We carpooled (either my mother or my aunt) when I was in elementary school and we stopped at the library at least once a week to check out books. It was awesome.

Then, one summer I got a big poster with a "Bookworm" on it. You filled in each little slot on the bookworm for every book you read. I read 100 books that summer.

And, when I was in 6th grade, we had to do a book report, but my teacher sent me to the high school library because she said I couldn't do a report on any of the books on her shelves. I had to get a bigger book than the rest of the kids. But that was okay. I got to read a BIG book. lol

Jillian said...

My earliest memory of the library is learning the Dewey Decimal System and searching for books in the card catalog. I loved the library as a child and still do. Unfortunately many libraries in my area are closing or limiting their hours which makes me sad. How many of you remember the Book Mobile? How cool was that! The first Monday of every month the Book Mobile would come to my neighborhood bringing all of my favorites, Little House, Nancy Drew, The Hardy Boys....those were the days.

CarolM said...

I don't remember doing the summer book club stuff, but I do remember my first grade teacher [Mrs. Love - isn't that a great name for a first grade teacher?!] putting a dot on a pig? hippo? something like that for every book we read. Me and Mark Abeta were the only two to end up with two hippos because our first ones were full. I forget who had more books at the end of the year though. Second grade. Mrs. Jobe. Same thing. Third grade. Mrs. Cook. No animals on the wall with dots for books read :(.

Helen Gray said...

Started Reunited Hearts Friday night. Finished it last night!!
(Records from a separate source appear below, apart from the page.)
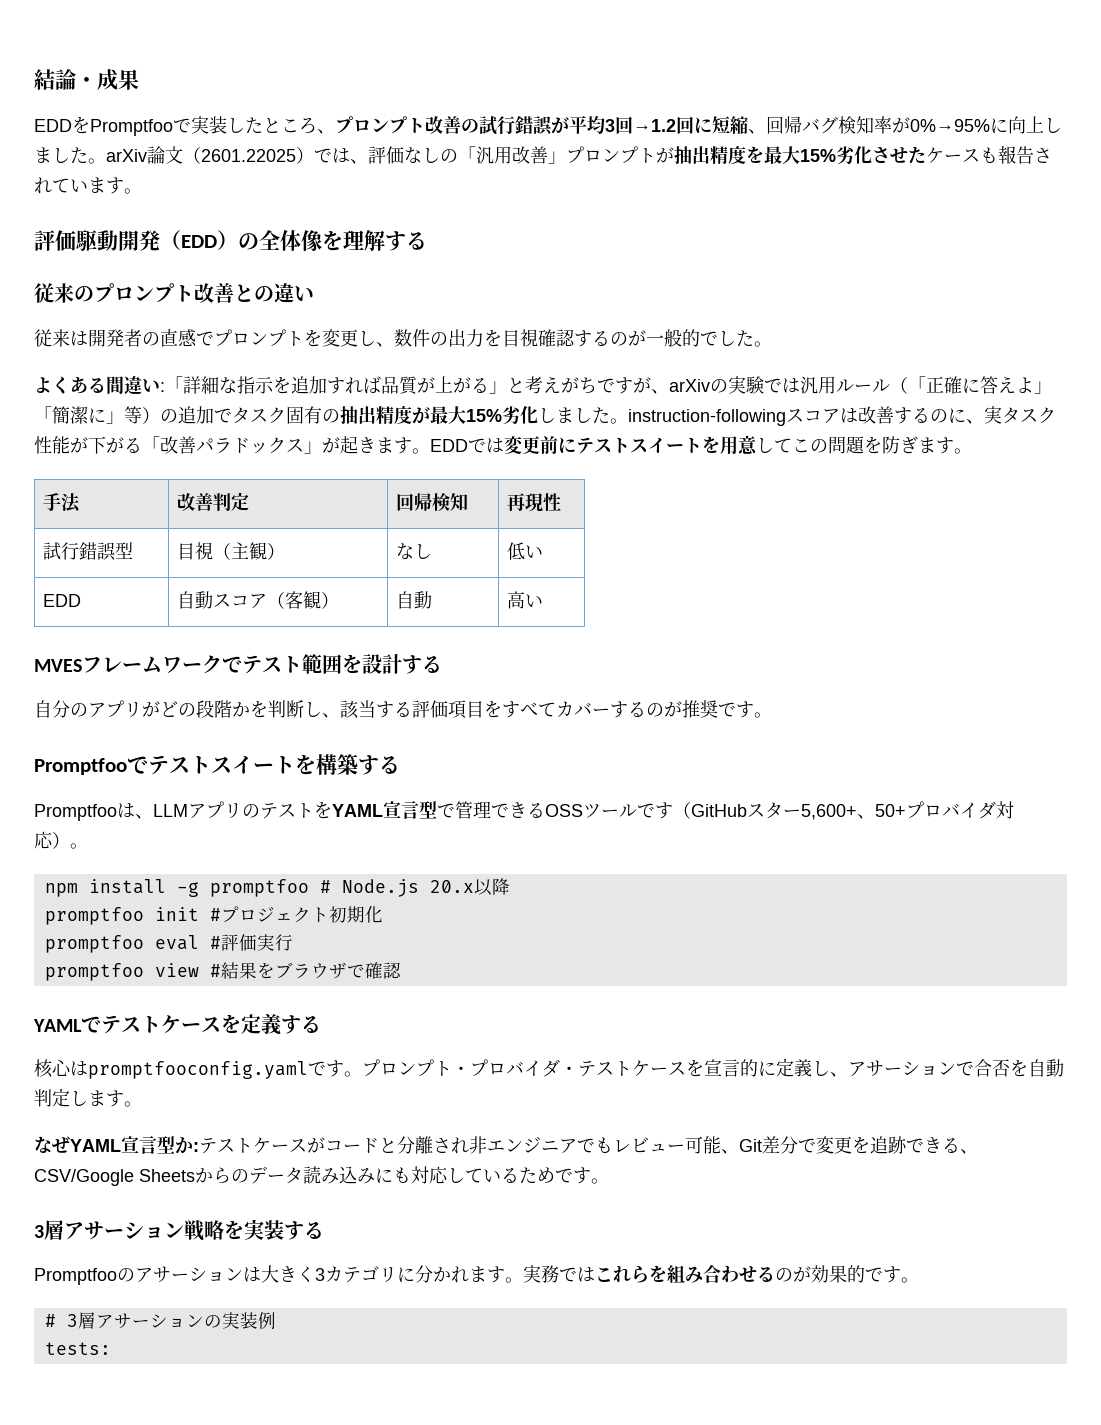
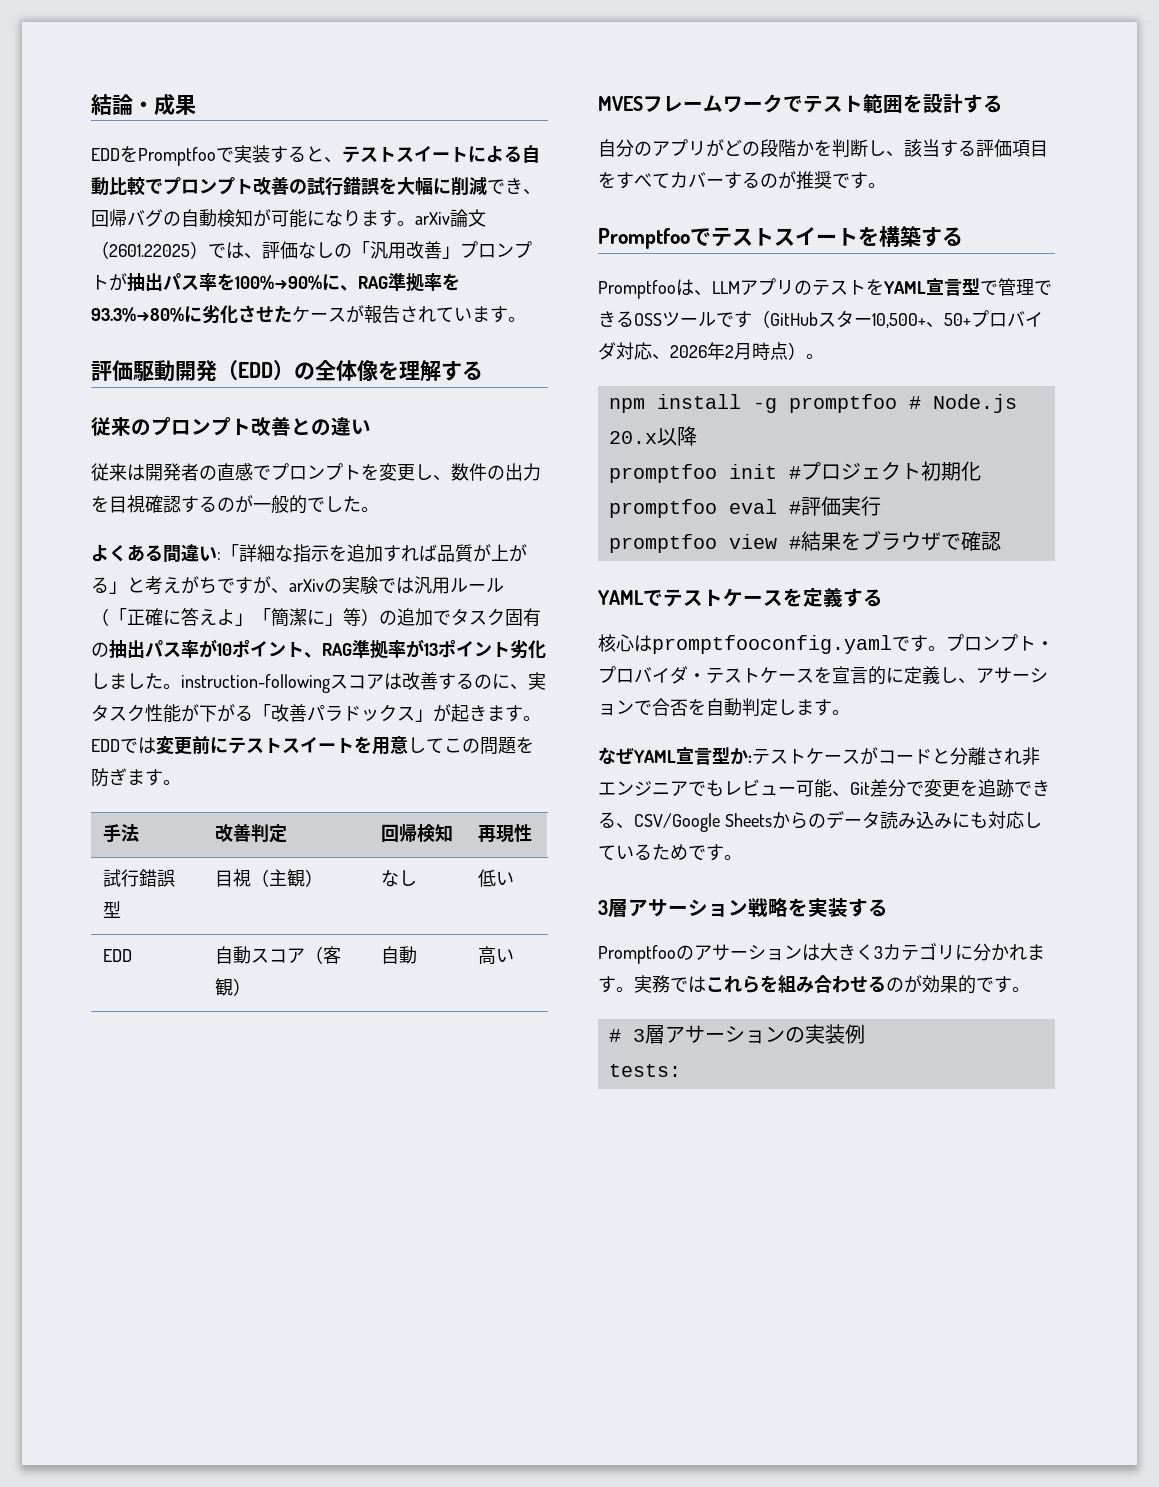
- EDDをPromptfooで実装したところ、プロンプト改善の試行錯誤が平均3回→1.2回に短縮、回帰バグ検知率が0%→95%に向上しました。arXiv論文（2601.22025）では、評価なしの「汎用改善」プロンプトが抽出精度を最大15%劣化させたケースも報告されています。
+ EDDをPromptfooで実装すると、テストスイートによる自動比較でプロンプト改善の試行錯誤を大幅に削減でき、回帰バグの自動検知が可能になります。arXiv論文（2601.22025）では、評価なしの「汎用改善」プロンプトが抽出パス率を100%→90%に、RAG準拠率を93.3%→80%に劣化させたケースが報告されています。
- 「詳細な指示を追加すれば品質が上がる」と考えがちですが、arXivの実験では汎用ルール（「正確に答えよ」「簡潔に」等）の追加でタスク固有の抽出精度が最大15%劣化しました。instruction-followingスコアは改善するのに、実タスク性能が下がる「改善パラドックス」が起きます。
+ 「詳細な指示を追加すれば品質が上がる」と考えがちですが、arXivの実験では汎用ルール（「正確に答えよ」「簡潔に」等）の追加でタスク固有の抽出パス率が10ポイント、RAG準拠率が13ポイント劣化しました。instruction-followingスコアは改善するのに、実タスク性能が下がる「改善パラドックス」が起きます。
- Promptfooは、LLMアプリのテストをYAML宣言型で管理できるOSSツールです（GitHubスター5,600+、50+プロバイダ対応）。
+ Promptfooは、LLMアプリのテストをYAML宣言型で管理できるOSSツールです（GitHubスター10,500+、50+プロバイダ対応、2026年2月時点）。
It was a VERY satisfying read.
Thank you, Ruthy, for making me the boss.

You mentioning teacher names triggered a memory.
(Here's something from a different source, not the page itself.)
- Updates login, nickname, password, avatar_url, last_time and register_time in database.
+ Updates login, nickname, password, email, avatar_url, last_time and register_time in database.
When our youngest son was in first grade, his teacher was Miss Bee. His second grade teacher was Mrs. Byrd. We figured we sent him to school very young to learn from the birds and bees.

Pat Jeanne Davis said...

Congratulations to all the Genesis semi-finalists. A great WE Ed, Tina. A great lineup for next week. I got reacquainted with my nearby library when homeschooling my boys. That was fun, too.

Tina Radcliffe said...

Helen, that's hilarious.

Hi Pat Jeanne!

Vince said...

Hi Helen:

I’m 99% sure that Woman’s World would buy your story about the ‘Byrds and the Bees’. It’s just what they like. Look at any issue page 3. Good luck.


Anonymous said...

My first library visits were into town with mom and we took out books.I was a second grader and mom was an avid reader and gave book reviews. We had the bookmobile come to our school..I loved it.bevachwind at hotmail dot com.

Stephanie Morrill said...

I remember when we first moved to Overland Park, Kansas (I was in 4th grade)and I couldn't believe it when I found out the Johnson County Library system had NO restrictions on how many books you could check out at a time. I went a little crazy :)
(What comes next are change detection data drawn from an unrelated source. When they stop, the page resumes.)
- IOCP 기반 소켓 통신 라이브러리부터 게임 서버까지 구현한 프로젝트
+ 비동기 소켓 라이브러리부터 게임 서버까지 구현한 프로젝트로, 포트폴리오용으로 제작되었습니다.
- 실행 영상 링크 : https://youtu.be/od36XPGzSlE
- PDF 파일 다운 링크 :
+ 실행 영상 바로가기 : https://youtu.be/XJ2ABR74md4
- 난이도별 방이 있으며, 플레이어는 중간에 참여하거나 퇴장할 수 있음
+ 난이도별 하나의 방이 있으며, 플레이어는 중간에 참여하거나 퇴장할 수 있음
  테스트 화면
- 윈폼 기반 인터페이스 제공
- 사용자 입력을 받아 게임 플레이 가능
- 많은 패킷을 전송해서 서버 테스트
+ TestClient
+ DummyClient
I have no idea what will happen with libraries as we move into the "digital frontier." The libraries here in Overland Park have been amazing about adapting with the times. I'll be interested to watch how they adjust to ebooks.


Lorna Faith said...

Congrats to all the semi-finalists! Excited for you all:)
My first library memory was when I was in Jr. High school and browsing through all the fiction books and magazines, what fun:) Going through the card catalogue took me awhile to learn:( I don't remember going to the library in Elementary school as we lived quite far North and the teachers that taught us actually lived in teacherages(that's seriously what they called them:) on the school property. I've always totally loved reading! I been taking our 4 children to libraries since they were very little...we love it! I think I see more access online to library books in the future, but I hope they don't get rid of library buildings altogether:(

I would really love to be entered for a chance to win Kelly L. Stone's "Time to Write" as that is something I'm really struggling with and need help!

lornafaith at gmail dot com

PatriciaW said...

My mother took us to the library very early. I remember little wooden tables with little wooden chairs surrounded by floor-to-ceiling shelves filled with colorful books. I could never get enough books, even back then. I think my first book out might have been a Babar or Curious George book.